[Material for this task]

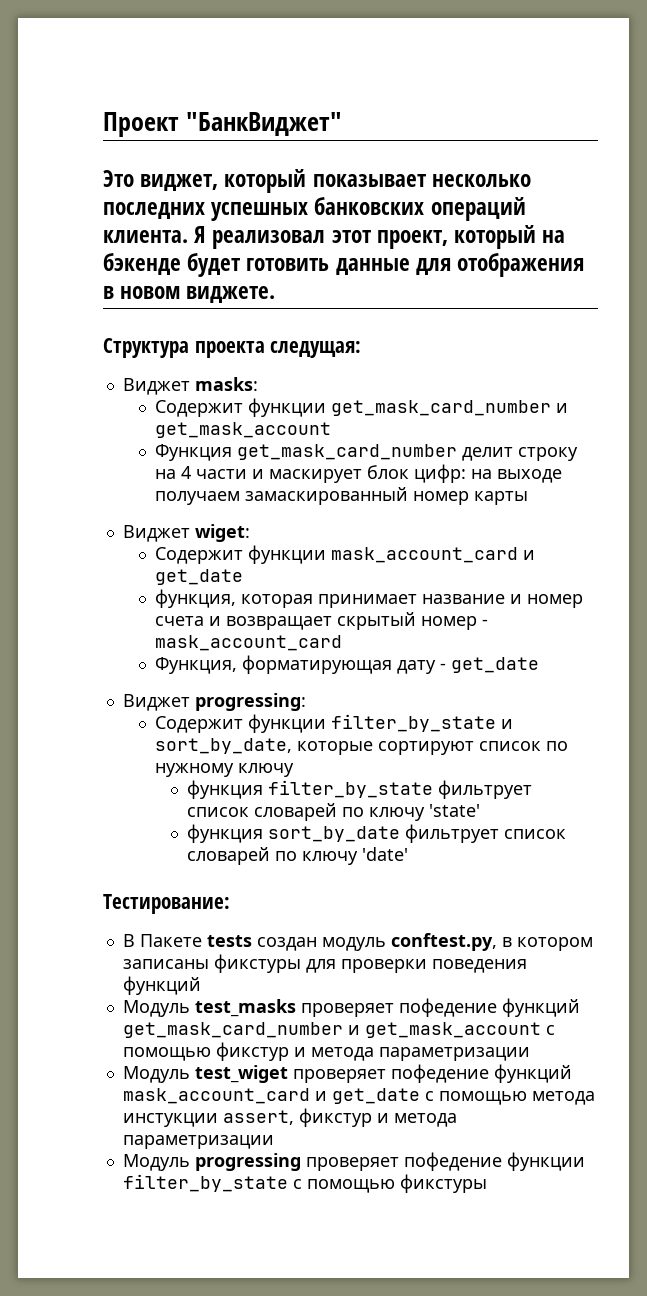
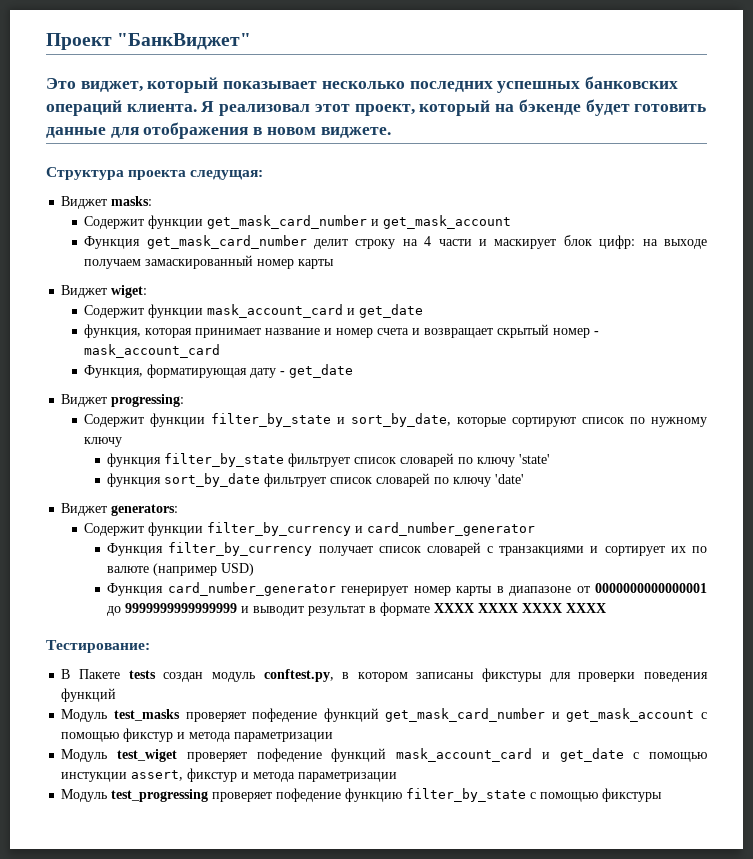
+ Виджет generators:
+ Содержит функции filter_by_currency и card_number_generator
+ Функция filter_by_currency получает список словарей с транзакциями и сортирует их по валюте (например USD)
+ Функция card_number_generator генерирует номер карты в диапазоне от 0000000000000001 до 9999999999999999 и выводит результат в формате XXXX XXXX XXXX XXXX
- Модуль test_wiget проверяет пофедение функций mask_account_card и get_date с помощью метода инстукции assert, фикстур и метода параметризации
+ Модуль test_wiget проверяет пофедение функций mask_account_card и get_date с помощью инстукции assert, фикстур и метода параметризации
- Модуль progressing проверяет пофедение функции filter_by_state с помощью фикстуры
+ Модуль test_progressing проверяет пофедение функцию filter_by_state с помощью фикстуры

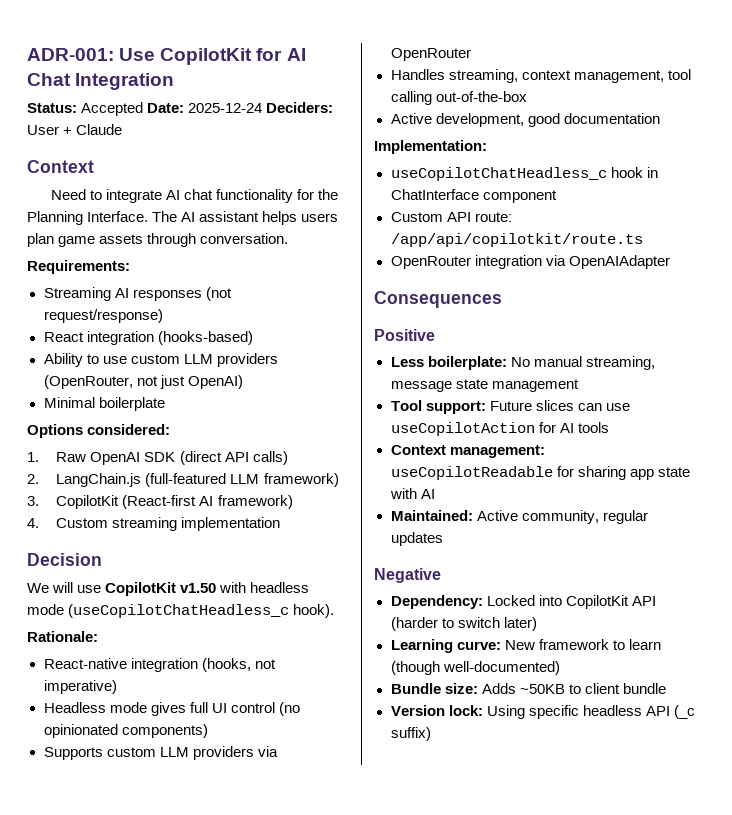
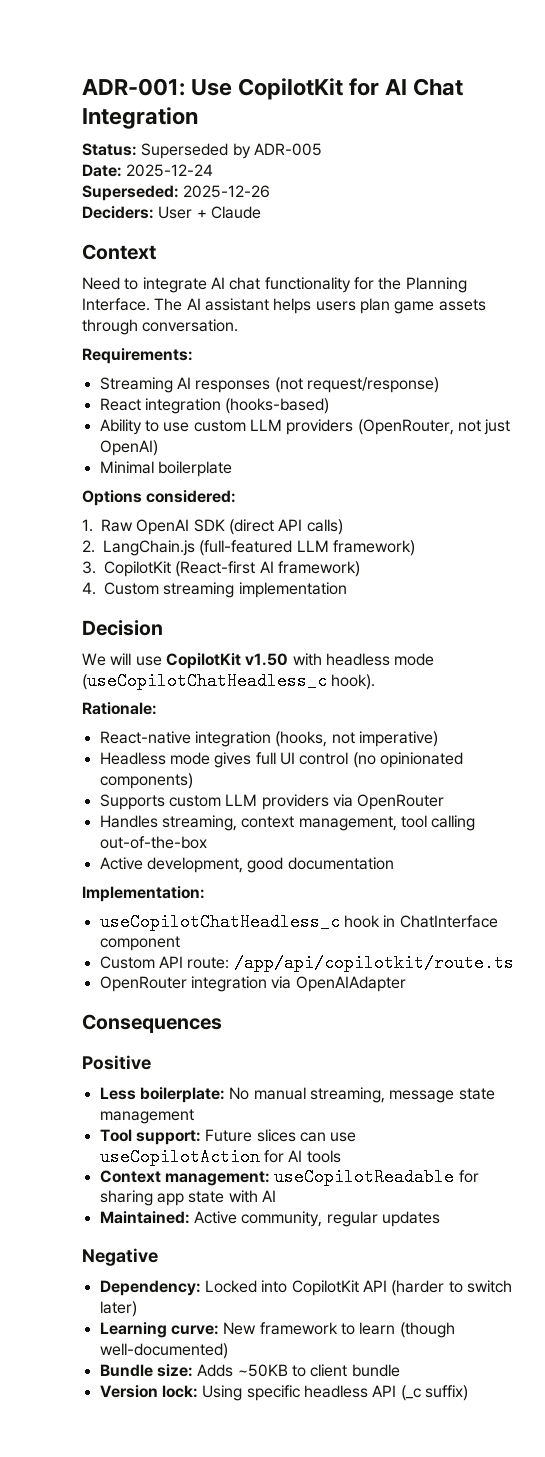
- Status: Accepted Date: 2025-12-24 Deciders: User + Claude
+ Status: Superseded by ADR-005
+ Date: 2025-12-24
+ Superseded: 2025-12-26
+ Deciders: User + Claude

[/Material for this task]

Check every line above for the string "параметризации" and copy those that have it.

- Модуль test_wiget проверяет пофедение функций mask_account_card и get_date с помощью метода инстукции assert, фикстур и метода параметризации
+ Модуль test_wiget проверяет пофедение функций mask_account_card и get_date с помощью инстукции assert, фикстур и метода параметризации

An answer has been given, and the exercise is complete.